HW2: X86lite¶
Overview¶
In this project you will implement an assembler and simulator for a small, idealized subset of the X86-64 platform that will serve as the target language for the compilers we build in later projects. This project will continue to help get you up to speed with OCaml programming – we’ll need a few more constructs not used in HW1. You will also implement a non-trivial assembly-language program by hand to familiarize yourself with the workings of the X86 architecture.
Note
You should work in pairs for this project.
Getting Started
To get started, down the assignment on Blackboard.
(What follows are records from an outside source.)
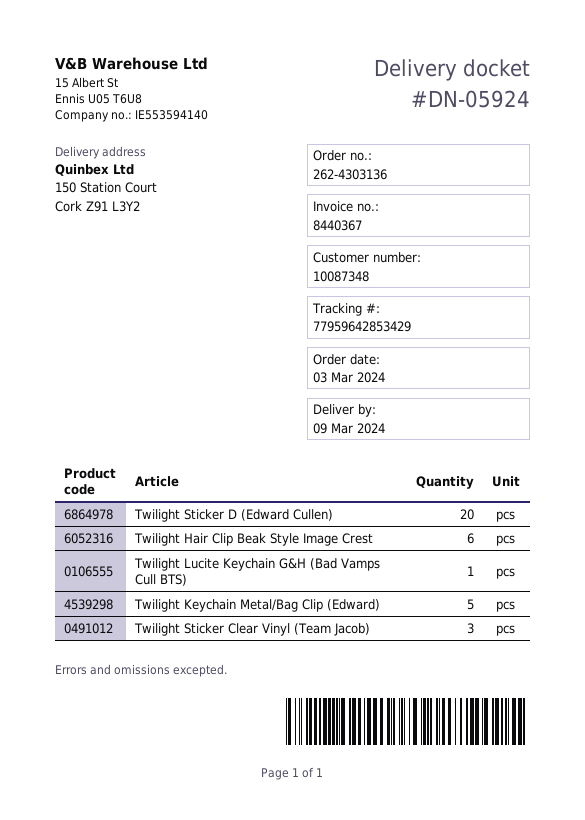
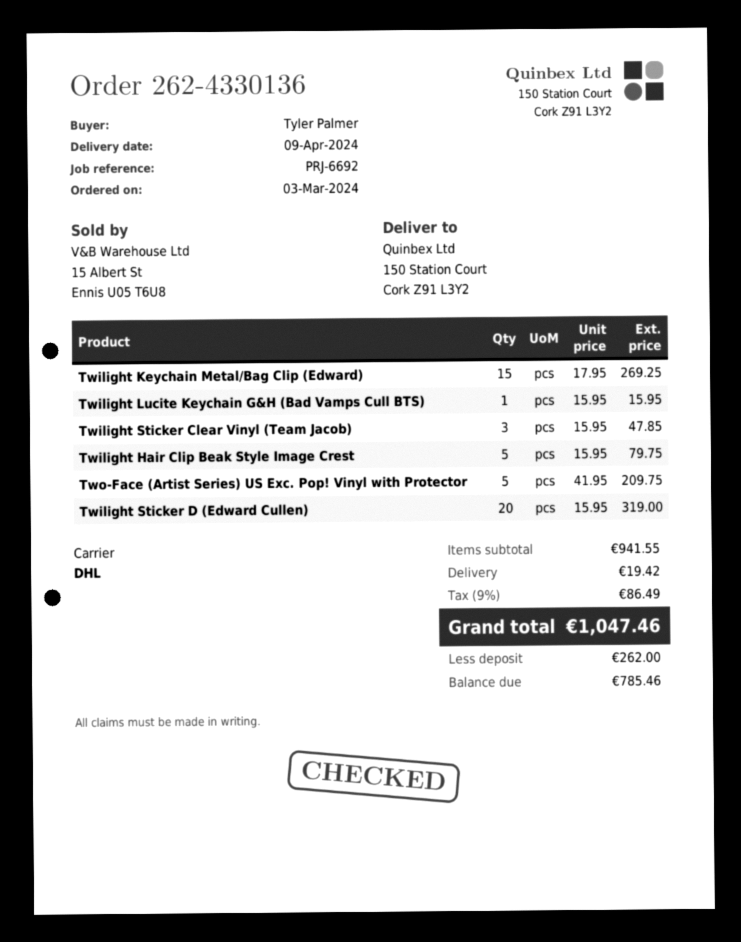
order number: 262-4303136 -> 262-4330136
delivery date: 2024-03-09 -> 2024-04-09
Twilight Hair Clip Beak Style Image Crest: 6 -> 5
Twilight Keychain Metal/Bag Clip (Edward): 5 -> 15
Two-Face (Artist Series) US Exc. Pop! Vinyl with Protector: none -> 5

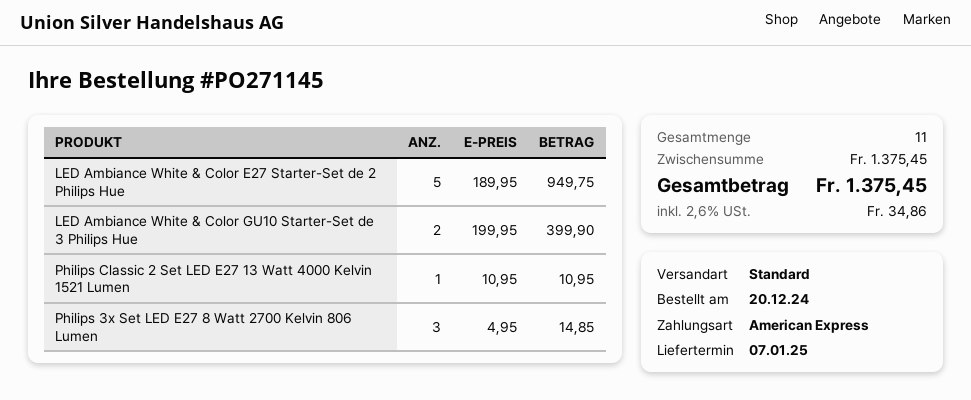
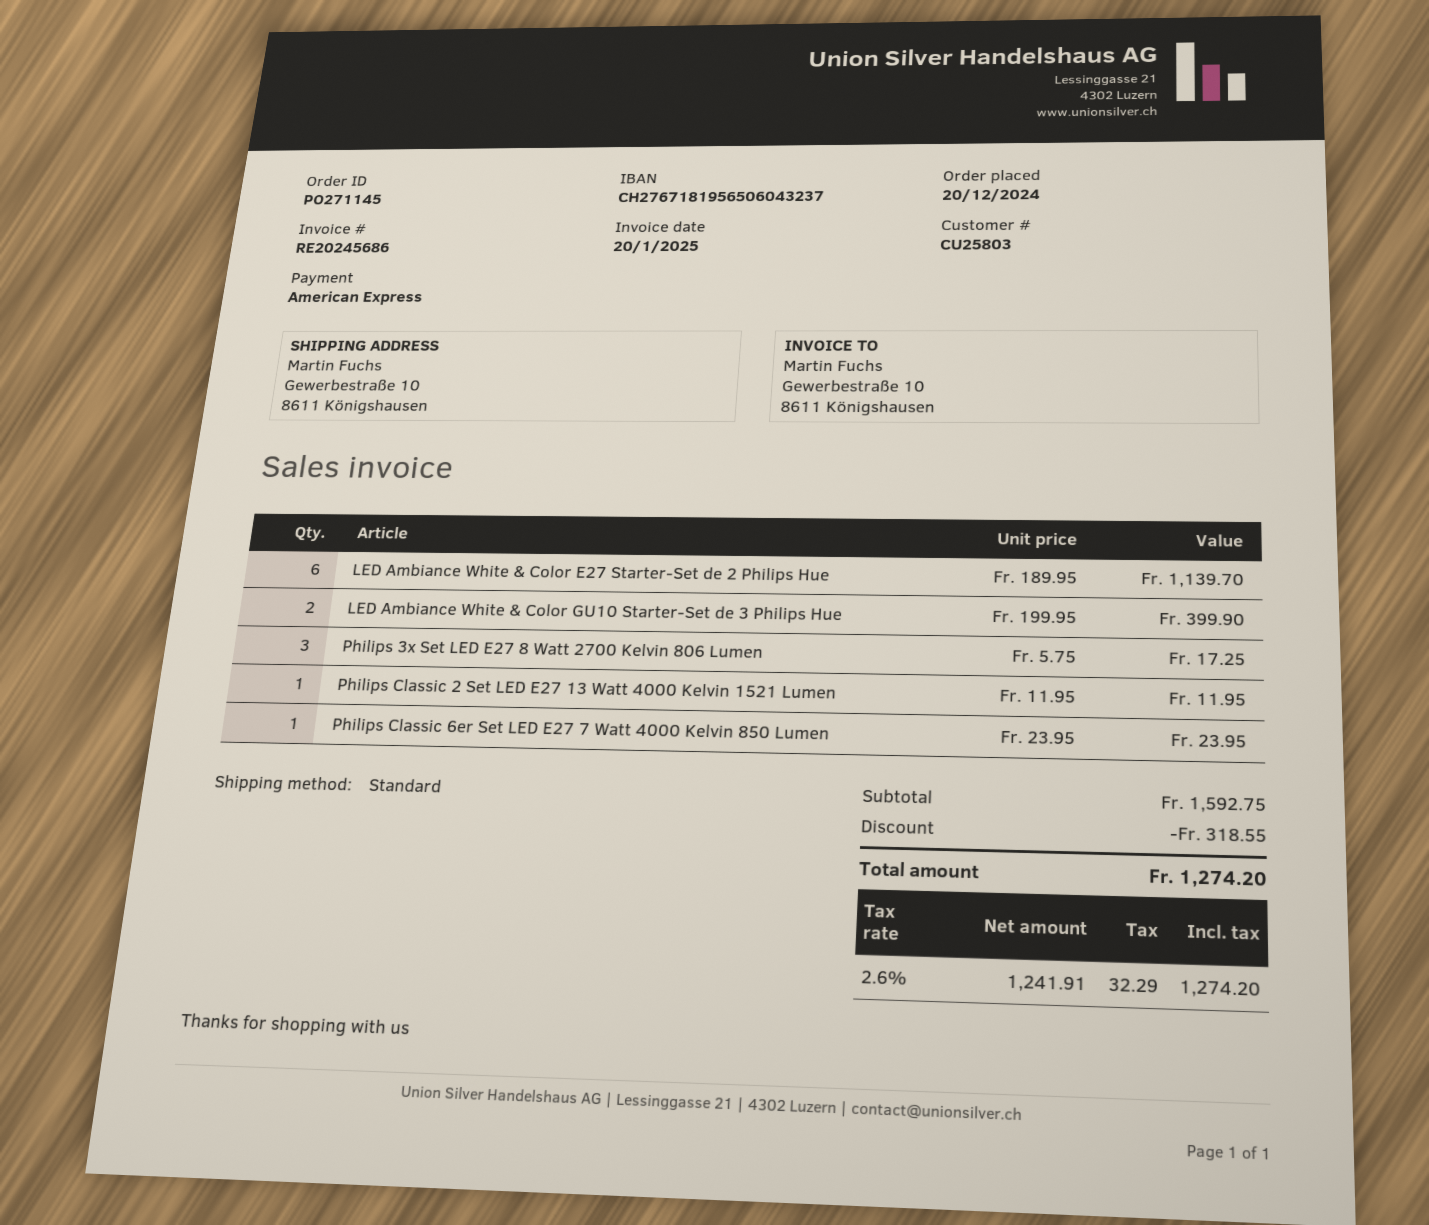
LED Ambiance White & Color E27 Starter-Set de 2 Philips Hue: 5 x 189.95 = 949.75 -> 6 x 189.95 = 1139.70
Philips Classic 2 Set LED E27 13 Watt 4000 Kelvin 1521 Lumen: 1 x 10.95 = 10.95 -> 1 x 11.95 = 11.95
Philips 3x Set LED E27 8 Watt 2700 Kelvin 806 Lumen: 3 x 4.95 = 14.85 -> 3 x 5.75 = 17.25
Philips Classic 6er Set LED E27 7 Watt 4000 Kelvin 850 Lumen: none -> 1 x 23.95 = 23.95
subtotal: 1375.45 -> 1592.75
discount: none -> 318.55
tax: 2.6% = 34.86 -> 2.6% = 32.29
total: 1375.45 -> 1274.20

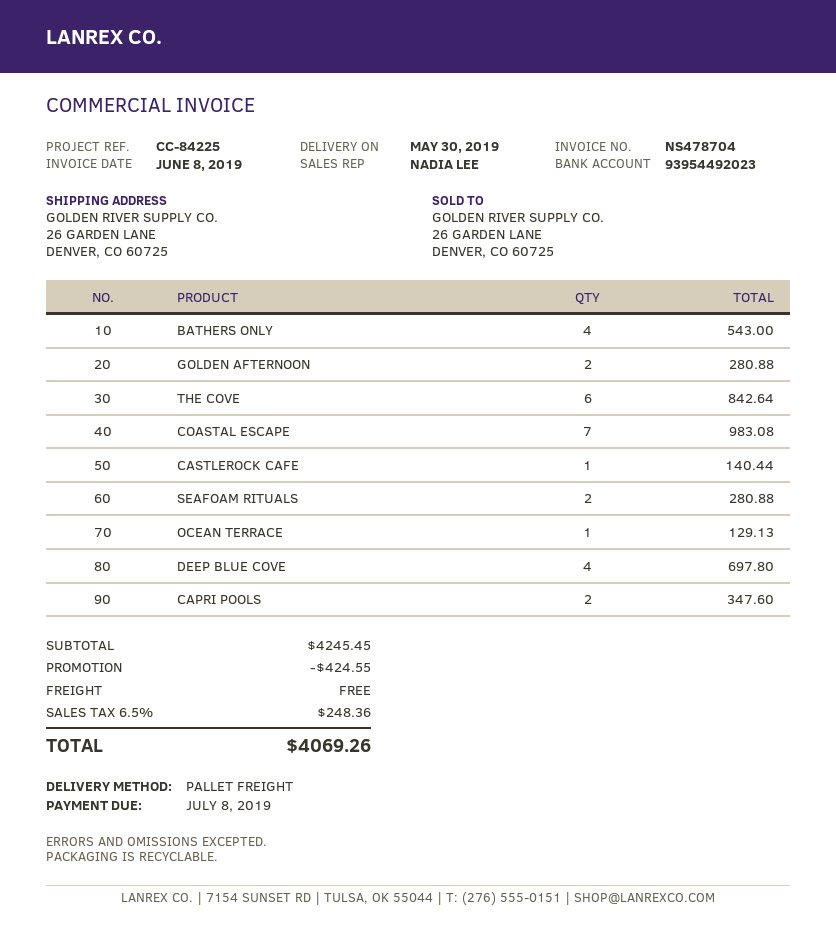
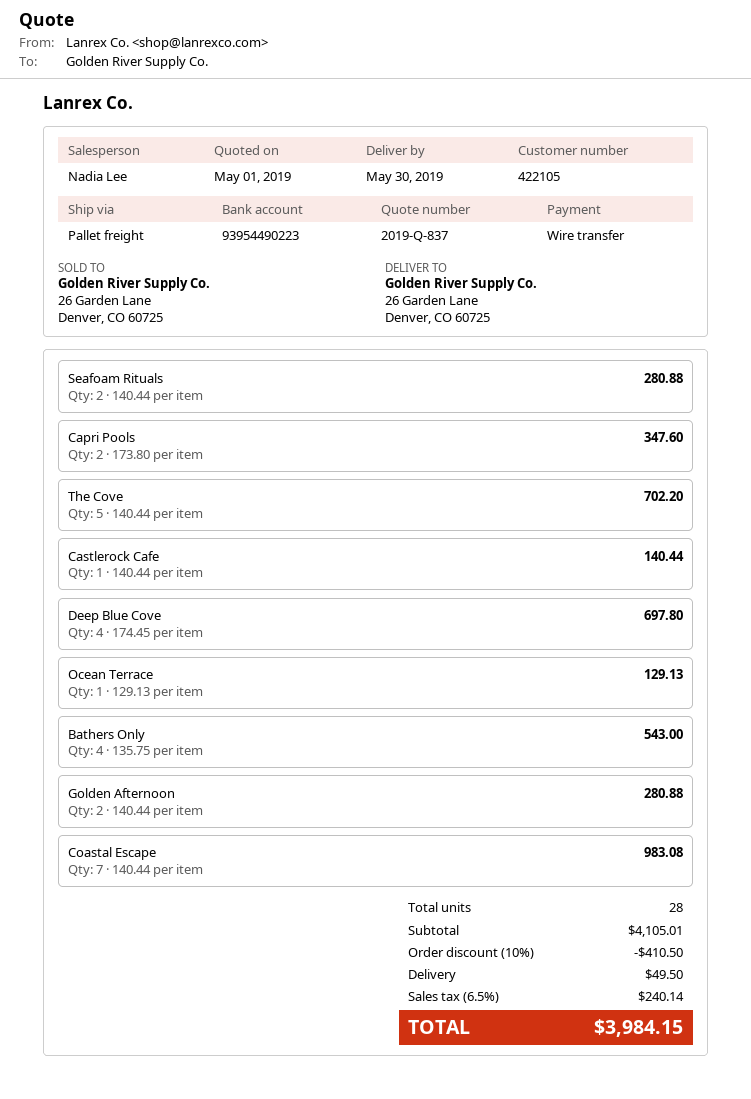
bank account: 93954492023 -> 93954490223
THE COVE: 6 for 842.64 -> 5 for 702.20
subtotal: 4245.45 -> 4105.01
discount: 424.55 -> 410.50
shipping: 0.00 -> 49.50
tax: 6.5% = 248.36 -> 6.5% = 240.14
total: 4069.26 -> 3984.15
The files included in the repository are briefly described
below. Those marked with *
are the only ones you should need to
modify while completing this assignment.
Makefile |
builds |
util/assert.ml(i) |
the assertion framework |
test/gradedtests.ml |
graded test cases that we provide |
bin/main.ml |
the main test harness |
x86/x86.mli |
the X86lite interface |
x86/x86.ml |
the X86lite instruction set implementation |
bin/int64_overflow.ml(i) |
library for working with int64 values |
*bin/simulator.ml |
where your interpreter and assembler code (Parts I and II) should go |
*test/studenttests.ml |
where your submitted test cases (Part III) should go |
Building the Project
It is recommended that you compile your projects from the command
line, using make
. We have included a Makefile
that provides
several make targets that can help you with the homework:
make -- builds oatc using dune
make test -- runs the test suite
make dev -- runs dune in "watch" mode for the LSP feedback
make clean -- cleans your project directory
make utop -- starts a utop for the project
make zip -- creates a zip file with the code you need to submit
Command-line Running and Testing Projects¶
After compiling the project with make
, you can run it from the
command line by running ./oatc
. You may run the simulator’s unit
tests by running make test
or ./oatc --test
.
Part I: The Simulator¶
X86lite assembly code is organized into labeled blocks of instructions, which might be written in concrete syntax as shown below:
.text
fac:
subq $8, %rsp
cmpq $1, %rdi
jle exit
movq %rdi, (%rsp)
decq %rdi
callq fac
imulq (%rsp), %rax
addq $8, %rsp
retq
exit:
movq $1, %rax
addq $8, %rsp
retq
.globl main
main:
movq $5, %rdi
callq fac
retq
This code has three blocks, labeled fac
, exit
, and
main
. The code at labels fac
and exit
implements a
recursive version of the familiar factorial function. The code at
main
calls factorial with the immediate value 5.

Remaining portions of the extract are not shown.